Rui Cardoso Martins

O construtor de ruínas

Ilustração: João Vasco Ribeiro

Entrou na sala num passo tão suave que me fez acreditar que é possível levitar em sapatos de pelica, desde que brilhantemente engraxados. Por cima de tudo, perpendicular ao nariz de empena, caindo a prumo no queixo, havia um telhado de cabelo também engraxado, polido com pentes e gel. E quando começou a responder, a voz deslizava como cimento fresco raspado pela pá triangular, ajustando-se aos buracos, tentando tapá-los.

– Eu consegui fazer alguns pagamentos ahhhh… dois ou três inicialmente, mas depois comecei a ter algumas dificuldades financeiras e também o divórcio… E portanto eu cheguei hoje e agora vamos a ver se conseguimos dar a volta e ver se as coisas começam a correr melhor.

– Bem, então vou-lhe perguntar: até este momento, qual foi o valor que pagou?

– Ahhh… eu penso que foi duas vezes 1 500, e mais 500.

– Então… 3 500?

– Sim, sim. Eu penso que sim, senhora doutora juíza. A minha intenção é efectivamente continuar a pagar.

– Mas olhe, a quantia que o senhor tem a pagar é elevada.

– Sim, sim.

– E o senhor tem consciência de que a sua pena foi suspensa com uma condição.

– Sim.

– Então, o que é que o senhor pretende fazer?

– O que eu pretendo é concluir o pagamento.

– Quando?

– Ahhh… estamos a dar a volta à vida porque entretanto o divórcio, os filhos, a crise, agora estou com o meu irmão, estou a tentar a ver se consigo outra vez comprar a…
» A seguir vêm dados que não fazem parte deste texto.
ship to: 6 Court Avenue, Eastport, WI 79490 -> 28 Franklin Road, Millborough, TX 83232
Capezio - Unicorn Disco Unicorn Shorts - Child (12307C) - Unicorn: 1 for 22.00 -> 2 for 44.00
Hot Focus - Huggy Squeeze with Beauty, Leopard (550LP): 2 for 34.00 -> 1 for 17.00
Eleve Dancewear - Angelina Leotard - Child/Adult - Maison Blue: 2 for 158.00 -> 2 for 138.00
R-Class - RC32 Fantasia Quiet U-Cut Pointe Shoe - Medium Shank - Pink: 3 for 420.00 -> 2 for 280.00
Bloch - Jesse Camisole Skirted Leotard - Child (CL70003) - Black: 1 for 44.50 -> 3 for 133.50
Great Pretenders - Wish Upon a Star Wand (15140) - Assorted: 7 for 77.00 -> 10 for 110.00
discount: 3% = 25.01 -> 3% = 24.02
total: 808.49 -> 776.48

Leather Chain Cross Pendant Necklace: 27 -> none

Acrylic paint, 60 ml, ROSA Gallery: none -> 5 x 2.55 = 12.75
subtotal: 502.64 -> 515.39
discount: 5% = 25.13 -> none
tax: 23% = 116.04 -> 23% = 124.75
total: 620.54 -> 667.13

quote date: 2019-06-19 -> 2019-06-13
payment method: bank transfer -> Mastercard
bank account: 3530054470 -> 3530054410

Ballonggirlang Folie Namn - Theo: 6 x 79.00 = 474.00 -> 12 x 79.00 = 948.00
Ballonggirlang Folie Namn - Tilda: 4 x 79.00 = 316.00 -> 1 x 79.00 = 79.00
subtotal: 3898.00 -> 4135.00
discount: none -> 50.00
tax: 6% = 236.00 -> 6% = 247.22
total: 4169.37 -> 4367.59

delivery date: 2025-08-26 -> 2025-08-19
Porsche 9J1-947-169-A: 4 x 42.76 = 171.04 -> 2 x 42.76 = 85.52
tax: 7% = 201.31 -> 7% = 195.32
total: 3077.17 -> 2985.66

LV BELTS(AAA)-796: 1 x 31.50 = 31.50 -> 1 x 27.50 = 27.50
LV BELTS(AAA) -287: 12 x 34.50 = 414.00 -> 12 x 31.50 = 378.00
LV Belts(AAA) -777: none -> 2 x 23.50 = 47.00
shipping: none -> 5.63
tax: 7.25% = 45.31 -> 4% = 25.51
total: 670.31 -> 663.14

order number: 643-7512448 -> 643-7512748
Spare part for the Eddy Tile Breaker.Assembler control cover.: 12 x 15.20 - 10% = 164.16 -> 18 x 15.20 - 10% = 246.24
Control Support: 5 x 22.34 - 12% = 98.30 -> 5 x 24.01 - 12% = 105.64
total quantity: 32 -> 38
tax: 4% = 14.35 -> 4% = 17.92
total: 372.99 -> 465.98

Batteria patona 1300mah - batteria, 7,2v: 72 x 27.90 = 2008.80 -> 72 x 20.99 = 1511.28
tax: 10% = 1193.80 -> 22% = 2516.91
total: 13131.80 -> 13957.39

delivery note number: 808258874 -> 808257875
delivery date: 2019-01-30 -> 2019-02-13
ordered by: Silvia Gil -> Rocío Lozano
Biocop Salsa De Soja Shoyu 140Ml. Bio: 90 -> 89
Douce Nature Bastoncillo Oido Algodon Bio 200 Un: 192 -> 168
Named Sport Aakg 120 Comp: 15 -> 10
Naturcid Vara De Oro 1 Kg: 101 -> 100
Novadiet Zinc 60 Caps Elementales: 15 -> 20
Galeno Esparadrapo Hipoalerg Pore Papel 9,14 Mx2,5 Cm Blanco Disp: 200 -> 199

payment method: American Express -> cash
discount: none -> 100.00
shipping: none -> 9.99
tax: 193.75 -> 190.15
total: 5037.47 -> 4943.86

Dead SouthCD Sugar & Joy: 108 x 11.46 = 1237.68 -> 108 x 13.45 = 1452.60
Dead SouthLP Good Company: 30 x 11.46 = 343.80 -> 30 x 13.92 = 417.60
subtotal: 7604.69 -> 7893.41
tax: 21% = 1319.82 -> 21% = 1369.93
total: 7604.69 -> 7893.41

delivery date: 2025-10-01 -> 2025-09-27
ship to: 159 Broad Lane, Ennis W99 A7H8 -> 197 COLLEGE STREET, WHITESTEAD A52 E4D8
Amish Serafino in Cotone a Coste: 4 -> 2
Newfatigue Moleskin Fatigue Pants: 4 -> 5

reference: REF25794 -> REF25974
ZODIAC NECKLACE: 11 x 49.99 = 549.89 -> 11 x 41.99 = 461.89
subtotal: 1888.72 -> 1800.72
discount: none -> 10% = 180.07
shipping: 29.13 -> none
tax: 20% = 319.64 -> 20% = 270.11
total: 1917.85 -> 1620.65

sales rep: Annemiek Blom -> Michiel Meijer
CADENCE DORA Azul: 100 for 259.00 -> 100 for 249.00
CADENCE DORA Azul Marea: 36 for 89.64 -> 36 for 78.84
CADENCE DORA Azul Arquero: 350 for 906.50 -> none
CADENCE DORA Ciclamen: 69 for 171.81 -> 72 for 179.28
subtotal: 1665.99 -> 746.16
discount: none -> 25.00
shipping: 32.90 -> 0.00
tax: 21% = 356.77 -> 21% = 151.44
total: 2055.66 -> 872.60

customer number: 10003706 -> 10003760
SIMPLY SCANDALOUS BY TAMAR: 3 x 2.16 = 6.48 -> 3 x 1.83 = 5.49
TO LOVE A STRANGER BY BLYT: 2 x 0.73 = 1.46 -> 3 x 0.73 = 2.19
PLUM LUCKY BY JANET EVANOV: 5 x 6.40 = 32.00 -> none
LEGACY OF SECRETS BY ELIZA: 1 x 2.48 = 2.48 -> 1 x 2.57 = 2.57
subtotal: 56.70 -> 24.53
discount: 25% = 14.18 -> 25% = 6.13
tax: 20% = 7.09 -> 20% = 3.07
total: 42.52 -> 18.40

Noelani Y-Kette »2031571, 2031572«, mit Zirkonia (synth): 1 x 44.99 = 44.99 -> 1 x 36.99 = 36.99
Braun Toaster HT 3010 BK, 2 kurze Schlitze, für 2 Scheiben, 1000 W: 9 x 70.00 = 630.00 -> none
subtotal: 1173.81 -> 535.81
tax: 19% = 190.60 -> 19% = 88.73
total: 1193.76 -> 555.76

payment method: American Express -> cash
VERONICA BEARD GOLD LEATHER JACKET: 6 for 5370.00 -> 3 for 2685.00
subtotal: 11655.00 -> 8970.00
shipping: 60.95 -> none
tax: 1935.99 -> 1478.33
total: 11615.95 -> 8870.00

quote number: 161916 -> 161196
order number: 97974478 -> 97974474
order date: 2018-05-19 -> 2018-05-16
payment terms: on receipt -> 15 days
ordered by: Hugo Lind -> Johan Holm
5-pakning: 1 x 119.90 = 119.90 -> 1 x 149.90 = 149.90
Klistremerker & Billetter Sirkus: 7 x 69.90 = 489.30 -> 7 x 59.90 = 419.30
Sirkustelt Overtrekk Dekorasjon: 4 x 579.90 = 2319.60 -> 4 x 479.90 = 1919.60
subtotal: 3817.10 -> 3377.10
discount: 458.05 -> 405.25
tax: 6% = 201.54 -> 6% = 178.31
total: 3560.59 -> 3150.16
– Senhor Sérgio, eu percebo as dificuldades da vida, mas o senhor tem de estar consciente que tem uma pena de prisão suspensa e que tem esta quantia para pagar, há as vidas das outras pessoas, o tribunal não pode estar indefinidamente à espera. Das duas, uma: ou o senhor revela o que tem, revela o motivo pelo qual não pagou e o concretiza, ou então corre o risco de que esta suspensão seja revogada e ter de cumprir pena de prisão efectiva.

– Mas isso aí…

– Estou-lhe a perguntar: o senhor não tem qualquer bem que possa vender para efectuar este pagamento?

– Sim, estamos a tentar por alguns meios resolver, mas como disse à senhora doutora juíza…

– O que me está a dizer é muito vago.

– Porque o dinheiro pode ser pouco, depois com os filhos… agora que as coisas já estão encaminhadas, estamos a voltar aos poucos, se houvesse aqui uma possibilidade de prolongarmos o caso por dois anos, eu poderia pagar.

– Então seria pagamentos mensais de que valor?

– Poderia fazer pagamentos para agora, para este primeiro ano, de mil euros mensais e para o ano poderia aumentar.

– Mas em dois anos não paga este valor.

– É uma questão de fazermos as… no segundo ano poderíamos talvez passar para os dois mil.

– Eu não sei. Penso que o senhor quando foi convocado sabia para o que vinha. Está acompanhado de advogado, tem tido dificuldades na vida, o divórcio, os filhos.

– Mas eu quero pagar.

– Mas está-me a fazer uma proposta muito vaga. E quem quer pagar, sabe quanto pode pagar, ao cêntimo. E o senhor nem sequer tinha feito as contas.

E a conversa cresceu como uma parede até se ver o género de patife manso que ali estava. Construtor civil. Enganou uma pobre mulher, cobrou-lhe 70 mil euros e não fez a obra. Não lhe devolveu nada 3 500 euros, só 1 600. Enganou mais pessoas, mudou os negócios para o irmão (que lhe pagará 1 300 euros de salário), as propriedades e carros não se sabe para onde, cada mentira que dizia era para vir outra mentira corrigi-la, falava e ouvia-se a surdina de um pensamento: “Talvez acreditem, talvez eu mesmo acredite no que estou a dizer”.

Para quem não tem vergonha todo o mundo é seu.

Isto passou-se na Região Centro, um pouco abaixo e à direita, se apontássemos para o mapa de Portugal como para um corpo humano, era a zona da bílis.